🤖 AI Summary
Energy efficiency characterization of exascale scientific applications remains challenging due to hardware heterogeneity and insufficient cross-platform benchmarking. Method: This study systematically quantifies the energy consumption characteristics of QMCPACK (a particle-based solver) and AMReX-Castro (a grid-based solver) on NVIDIA A100/H100 and AMD MI250X GPUs, using millisecond-resolution hardware telemetry (via NVML/rocm-smi), mixed-precision (FP64/FP32) benchmarks, and application-specific energy-efficiency metrics. Contribution/Results: It presents the first cross-vendor, application-level energy-efficiency comparison for exascale workloads. Key findings include up to 45% GPU energy reduction with mixed precision for AMReX-Castro and 6–25% for QMCPACK; identification of monitoring gaps in AMD’s toolchain on the Frontier system; and empirical validation that high-temporal-resolution power sampling (1 ms–1 s) is critical for accurate energy modeling. These results provide empirically grounded trade-off insights and optimization pathways for co-design of hardware and software in the post-Moore era.
📝 Abstract
We characterize the GPU energy usage of two widely adopted exascale-ready applications representing two classes of particle and mesh solvers: (i) QMCPACK, a quantum Monte Carlo package, and (ii) AMReX-Castro, an adaptive mesh astrophysical code.

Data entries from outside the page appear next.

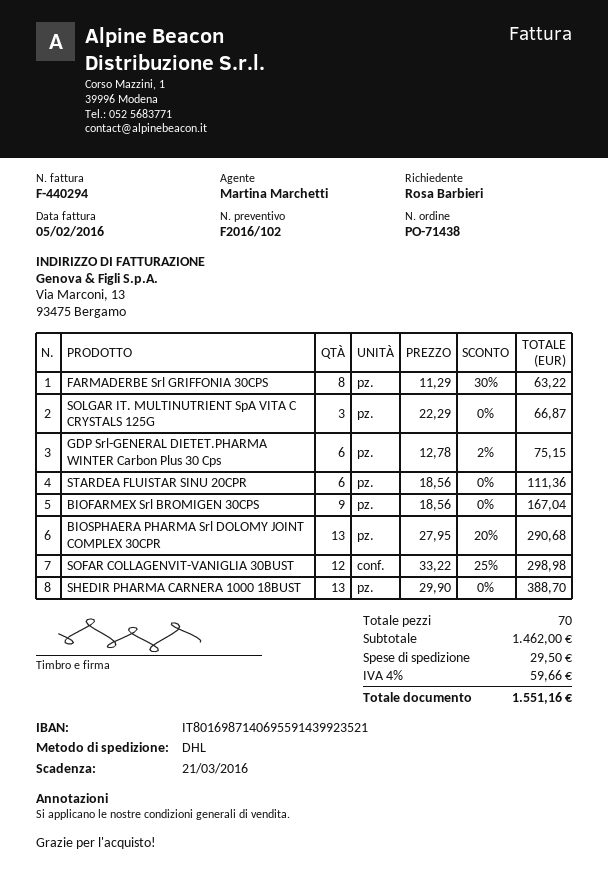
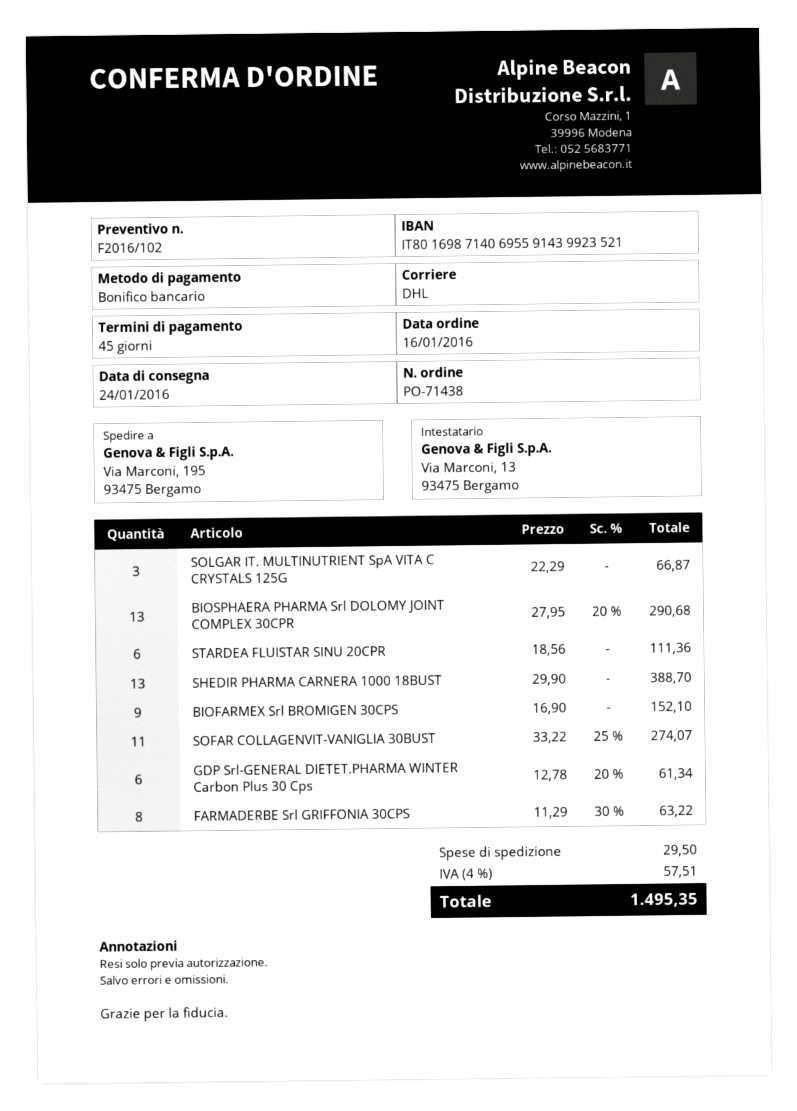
GDP Srl-GENERAL DIETET.PHARMA WINTER Carbon Plus 30 Cps: 6 x 12.78 - 2% = 75.15 -> 6 x 12.78 - 20% = 61.34
BIOFARMEX Srl BROMIGEN 30CPS: 9 x 18.56 = 167.04 -> 9 x 16.90 = 152.10
SOFAR COLLAGENVIT-VANIGLIA 30BUST: 12 x 33.22 - 25% = 298.98 -> 11 x 33.22 - 25% = 274.07
tax: 4% = 59.66 -> 4% = 57.51
total: 1551.16 -> 1495.35

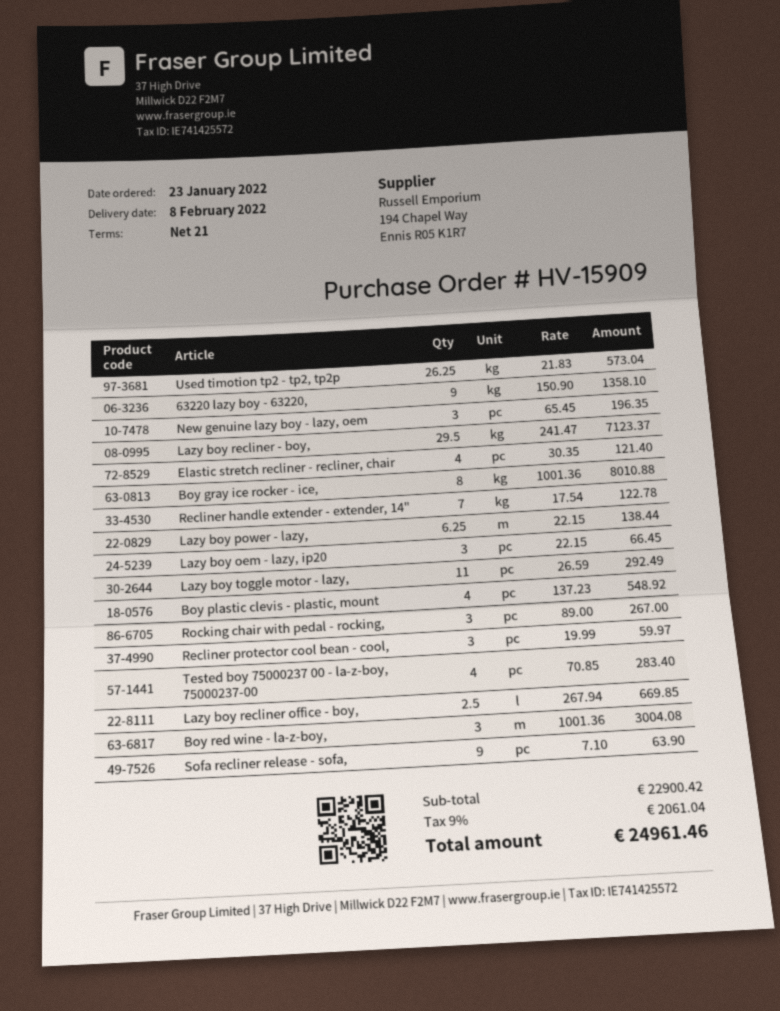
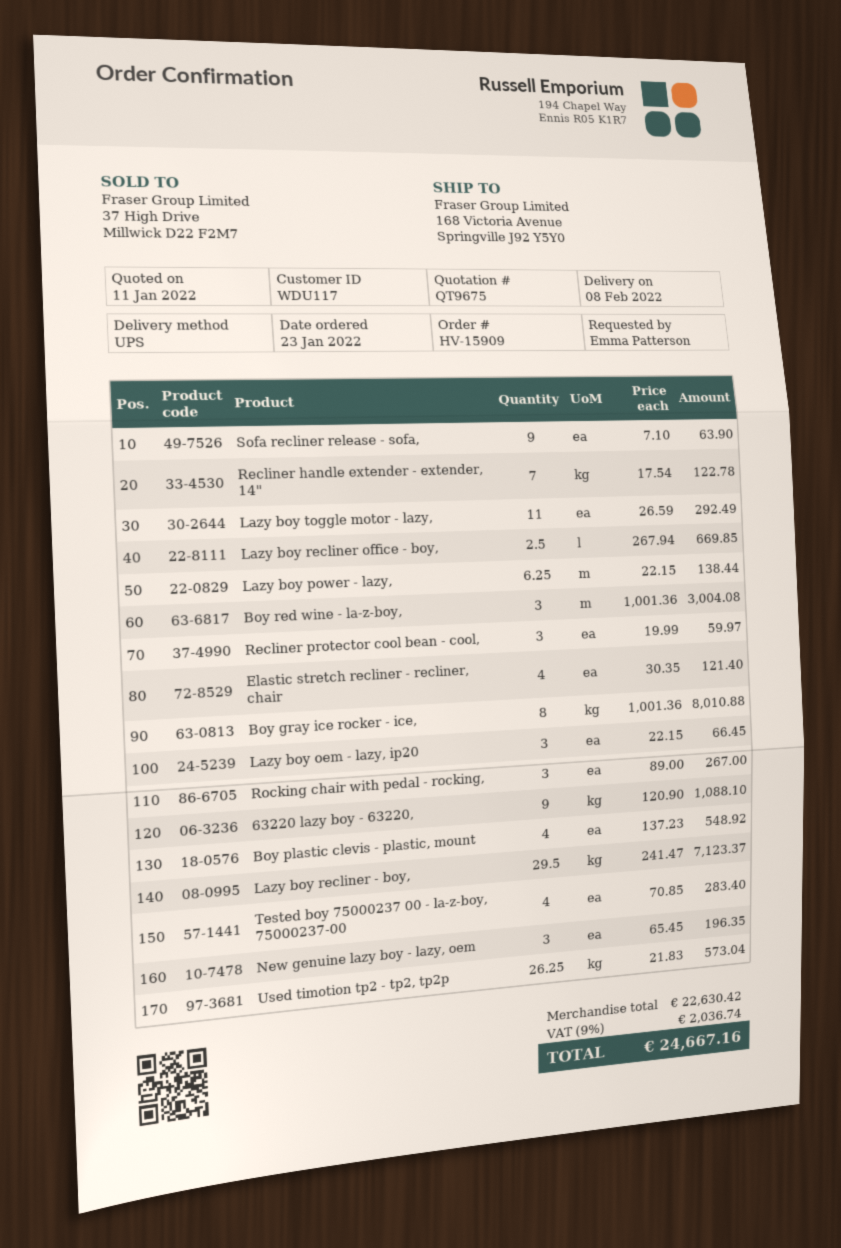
63220 lazy boy - 63220,: 9 x 150.90 = 1358.10 -> 9 x 120.90 = 1088.10
subtotal: 22900.42 -> 22630.42
tax: 9% = 2061.04 -> 9% = 2036.74
total: 24961.46 -> 24667.16

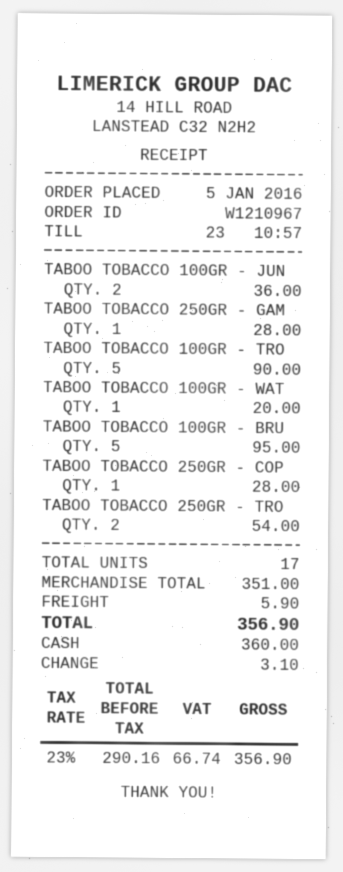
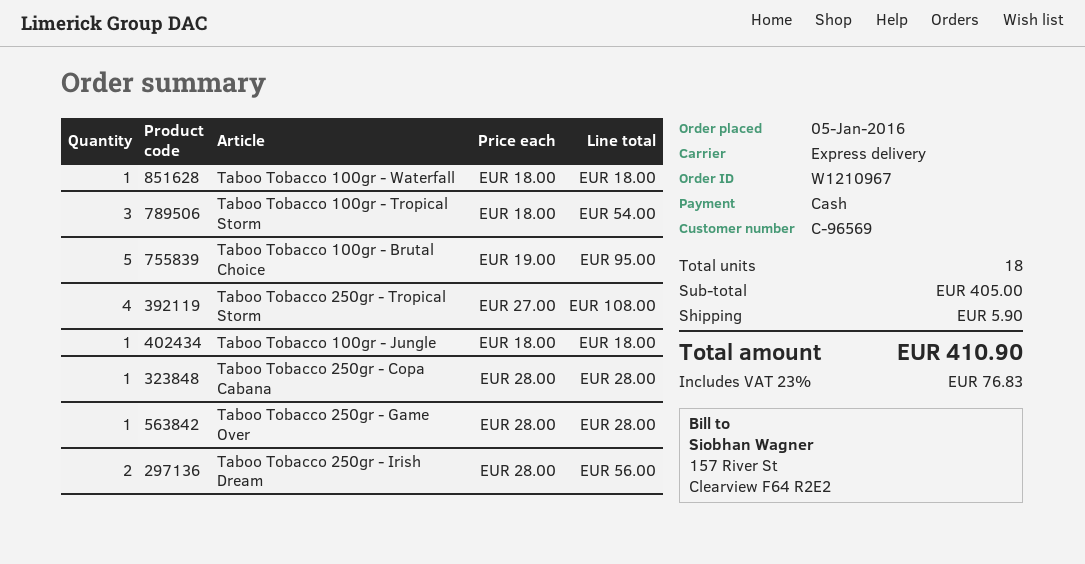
TABOO TOBACCO 100GR - JUN: 2 for 36.00 -> 1 for 18.00
TABOO TOBACCO 100GR - TRO: 5 for 90.00 -> 3 for 54.00
TABOO TOBACCO 100GR - WAT: 1 for 20.00 -> 1 for 18.00
TABOO TOBACCO 250GR - TRO: 2 for 54.00 -> 4 for 108.00
Taboo Tobacco 250gr - Irish Dream: none -> 2 for 56.00
total quantity: 17 -> 18
subtotal: 351.00 -> 405.00
tax: 23% = 66.74 -> 23% = 76.83
total: 356.90 -> 410.90

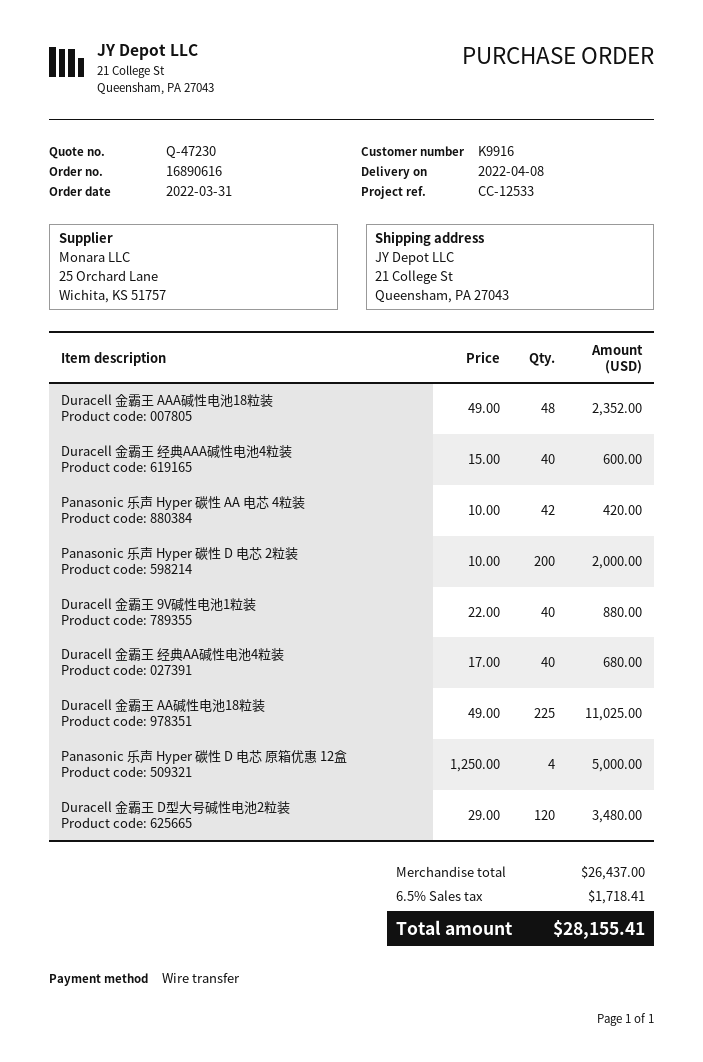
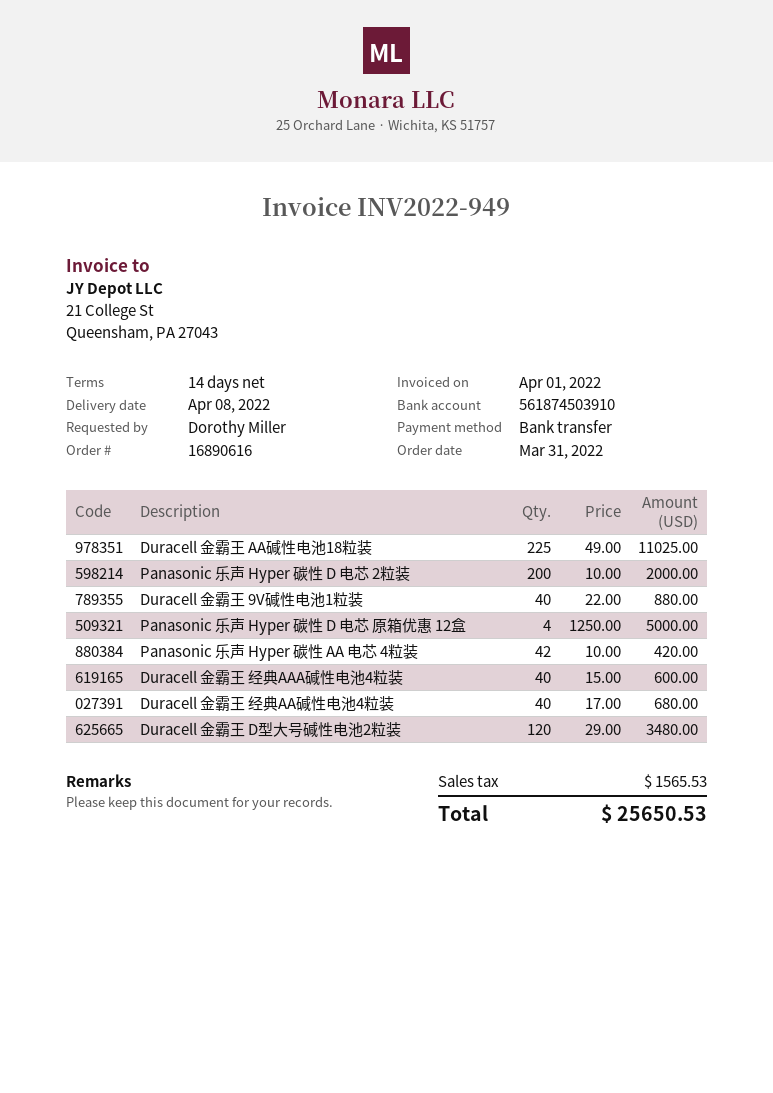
Duracell 金霸王 AAA碱性电池18粒装: 48 x 49.00 = 2352.00 -> none
tax: 1718.41 -> 1565.53
total: 28155.41 -> 25650.53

We analyze power, temperature, utilization, and energy traces from double-/single (mixed)-precision benchmarks on NVIDIA's A100 and H100 and AMD's MI250X GPUs using queries in NVML and rocm smi lib, respectively. We explore application-specific metrics to provide insights on energy vs. performance trade-offs. Our results suggest that mixed-precision energy savings range between 6-25% on QMCPACK and 45% on AMReX-Castro. Also there are still gaps in the AMD tooling on Frontier GPUs that need to be understood, while query resolutions on NVML have little variability between 1 ms and 1 s. Overall, application level knowledge is crucial to define energy-cost/science-benefit opportunities for the codesign of future supercomputer architectures in the post-Moore era.